The data is to be repeated exactly, with the images removed.
+++ Data records +++
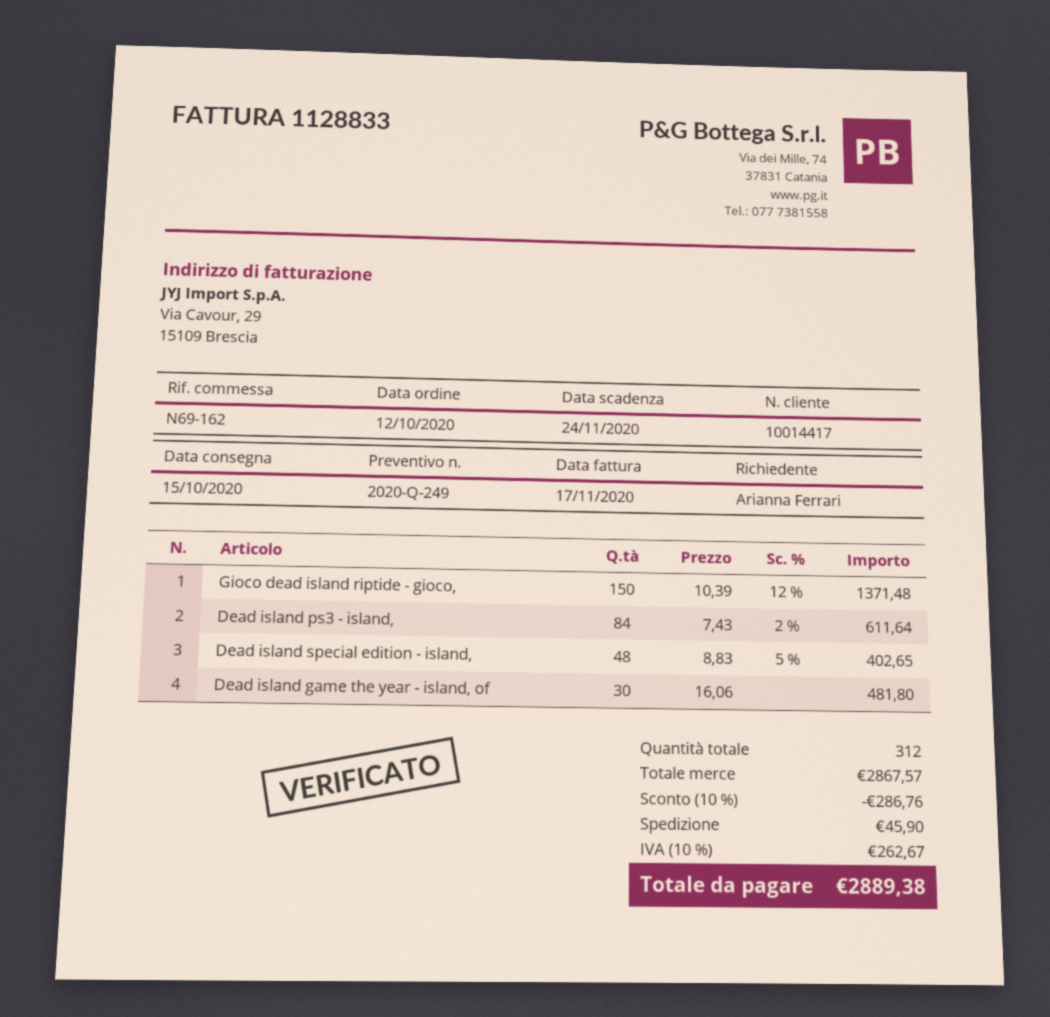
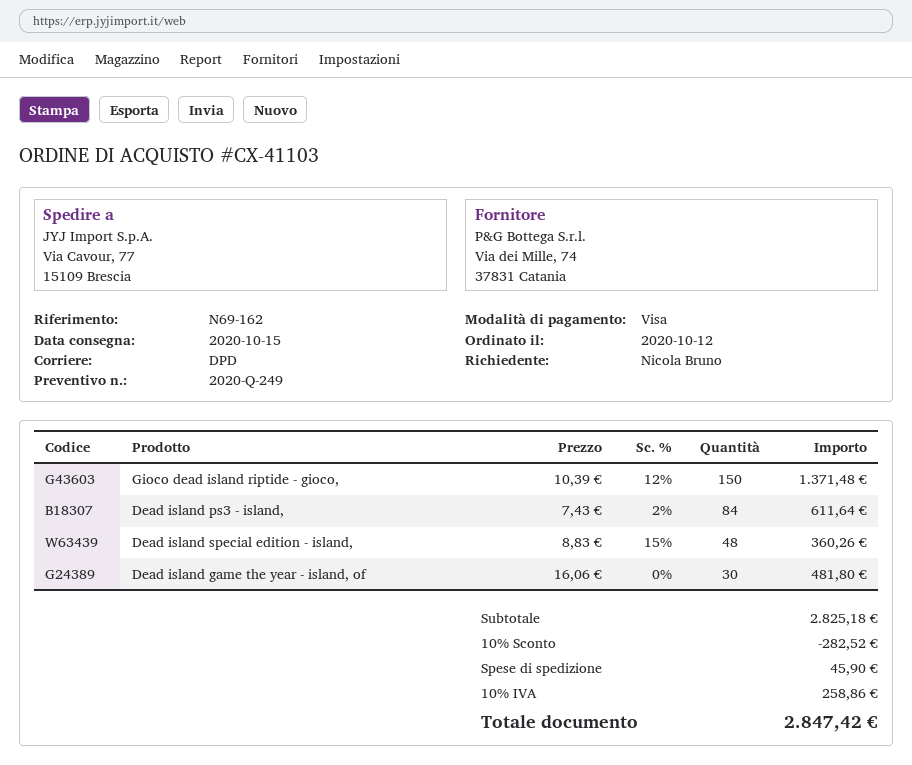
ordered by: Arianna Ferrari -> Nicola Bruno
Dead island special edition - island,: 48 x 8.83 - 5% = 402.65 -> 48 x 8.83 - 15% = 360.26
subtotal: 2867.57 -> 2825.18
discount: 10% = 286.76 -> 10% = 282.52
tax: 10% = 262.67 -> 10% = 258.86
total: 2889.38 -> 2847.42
+++
- Response box
ordered by: Arianna Ferrari -> Nicola Bruno
Dead island special edition - island,: 48 x 8.83 - 5% = 402.65 -> 48 x 8.83 - 15% = 360.26
subtotal: 2867.57 -> 2825.18
discount: 10% = 286.76 -> 10% = 282.52
tax: 10% = 262.67 -> 10% = 258.86
total: 2889.38 -> 2847.42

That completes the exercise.